Exercise goal:
Please give back, exactly as written, only the line containing "GORILLAZ FEEL GOOD" and every line after it until the data below ends.

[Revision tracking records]
──────────────────────────────

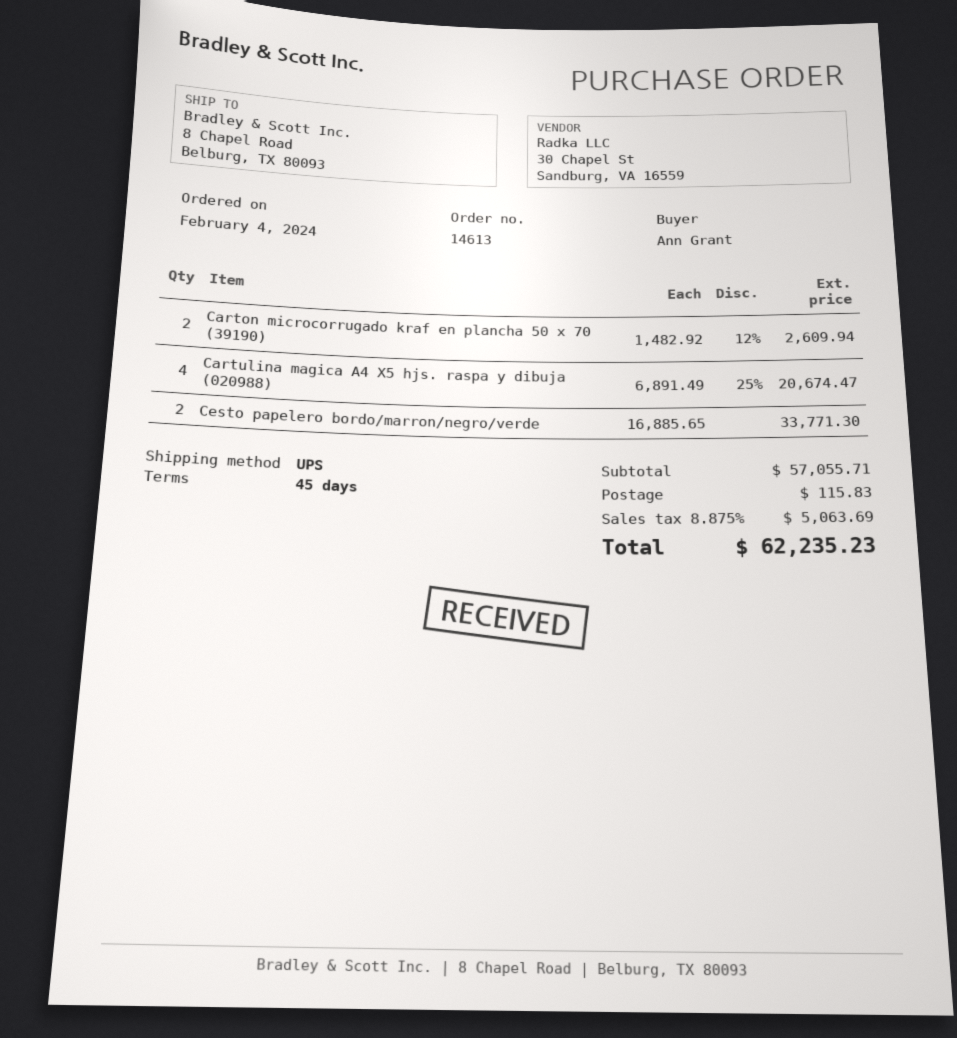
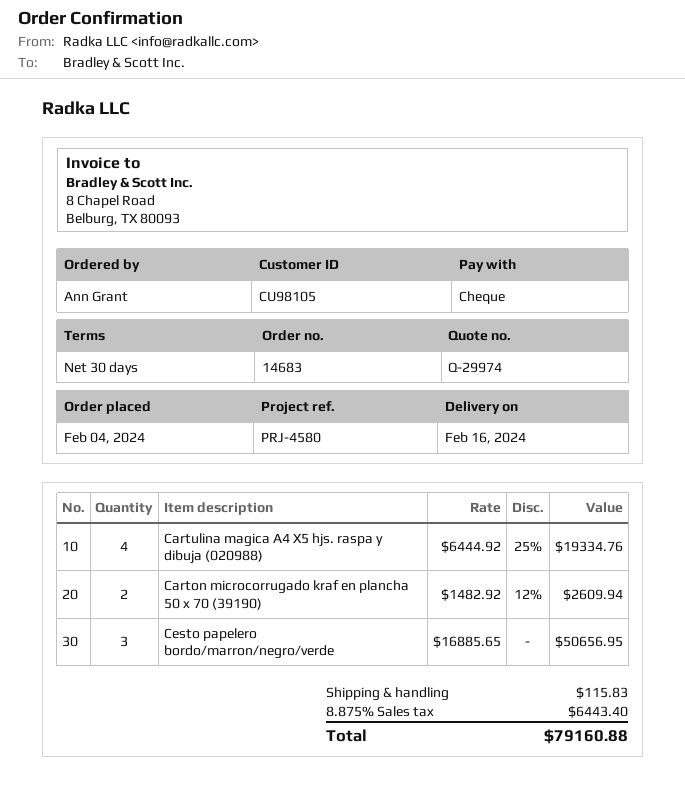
order number: 14613 -> 14683
payment terms: 45 days -> 30 days
Cartulina magica A4 X5 hjs. raspa y dibuja (020988): 4 x 6891.49 - 25% = 20674.47 -> 4 x 6444.92 - 25% = 19334.76
Cesto papelero bordo/marron/negro/verde: 2 x 16885.65 = 33771.30 -> 3 x 16885.65 = 50656.95
tax: 8.875% = 5063.69 -> 8.875% = 6443.40
total: 62235.23 -> 79160.88

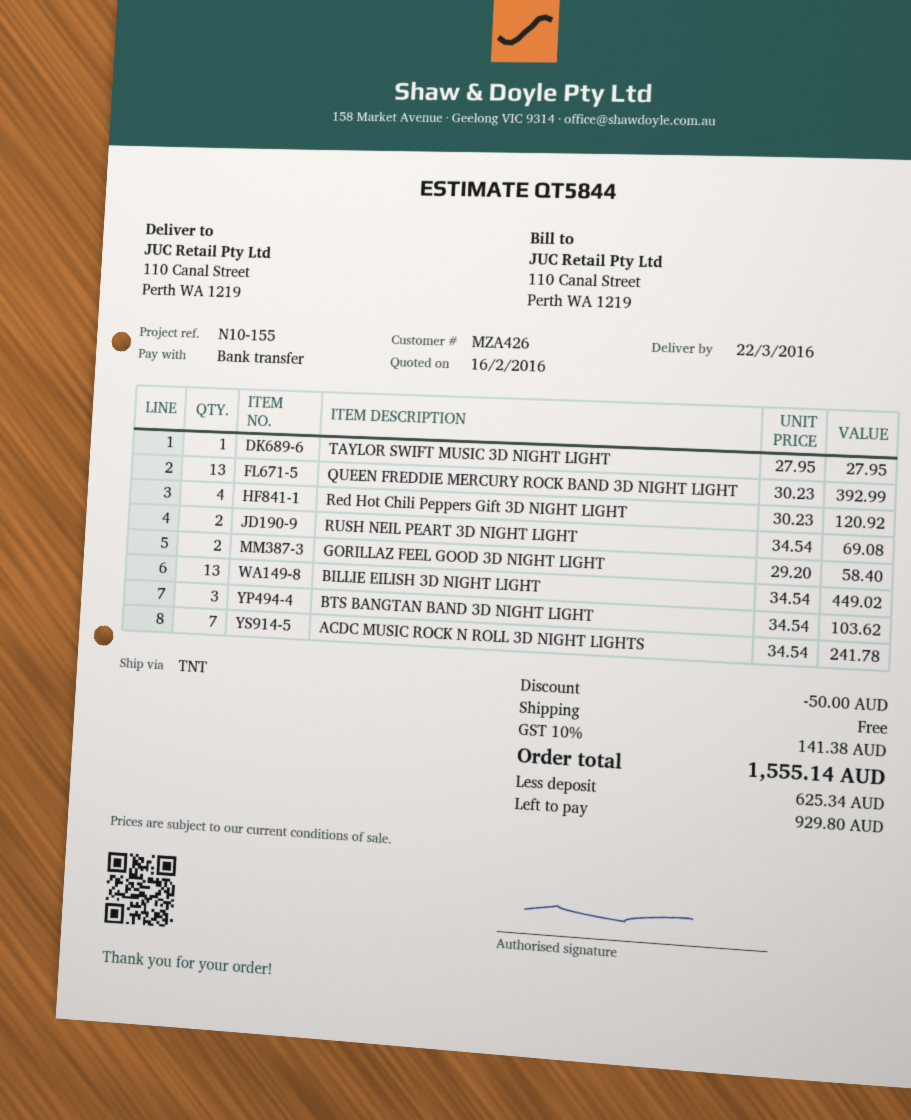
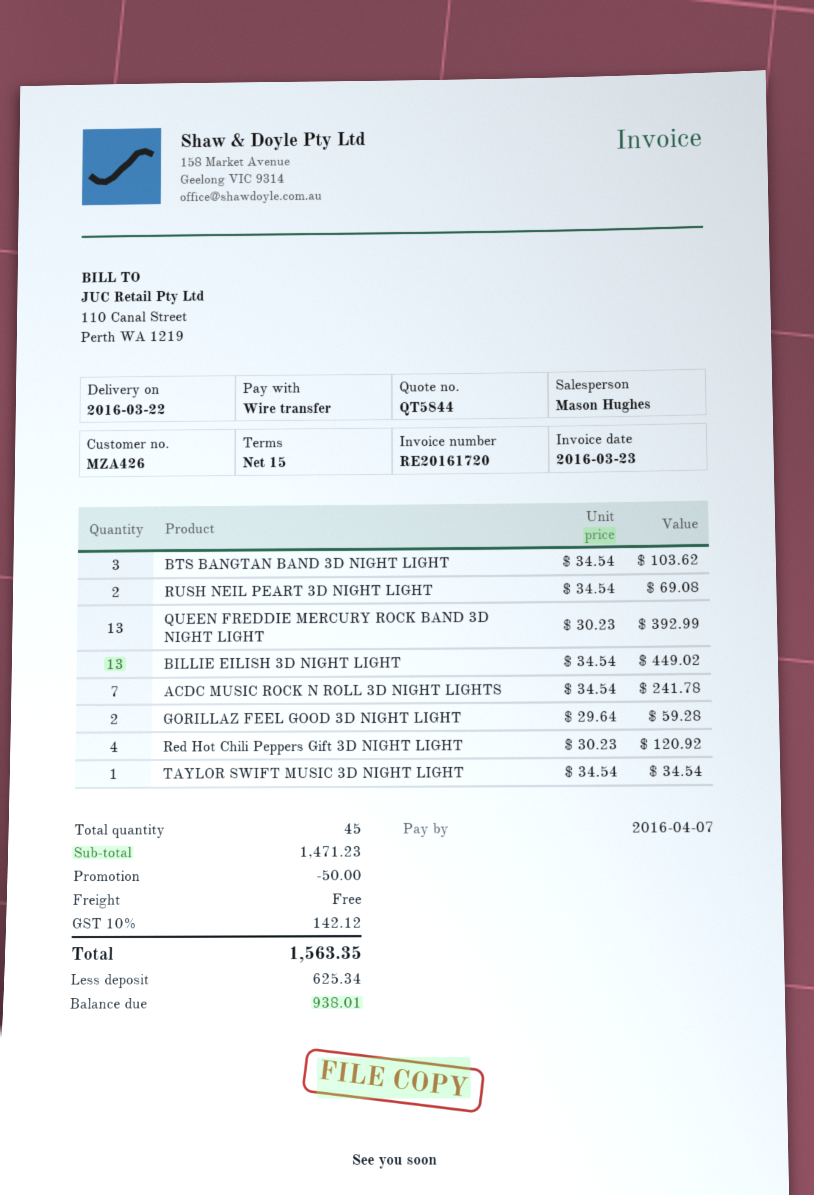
TAYLOR SWIFT MUSIC 3D NIGHT LIGHT: 1 x 27.95 = 27.95 -> 1 x 34.54 = 34.54
GORILLAZ FEEL GOOD 3D NIGHT LIGHT: 2 x 29.20 = 58.40 -> 2 x 29.64 = 59.28
tax: 10% = 141.38 -> 10% = 142.12
total: 1555.14 -> 1563.35
balance: 929.80 -> 938.01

──────────────────────────────

Output for this task:
GORILLAZ FEEL GOOD 3D NIGHT LIGHT: 2 x 29.20 = 58.40 -> 2 x 29.64 = 59.28
tax: 10% = 141.38 -> 10% = 142.12
total: 1555.14 -> 1563.35
balance: 929.80 -> 938.01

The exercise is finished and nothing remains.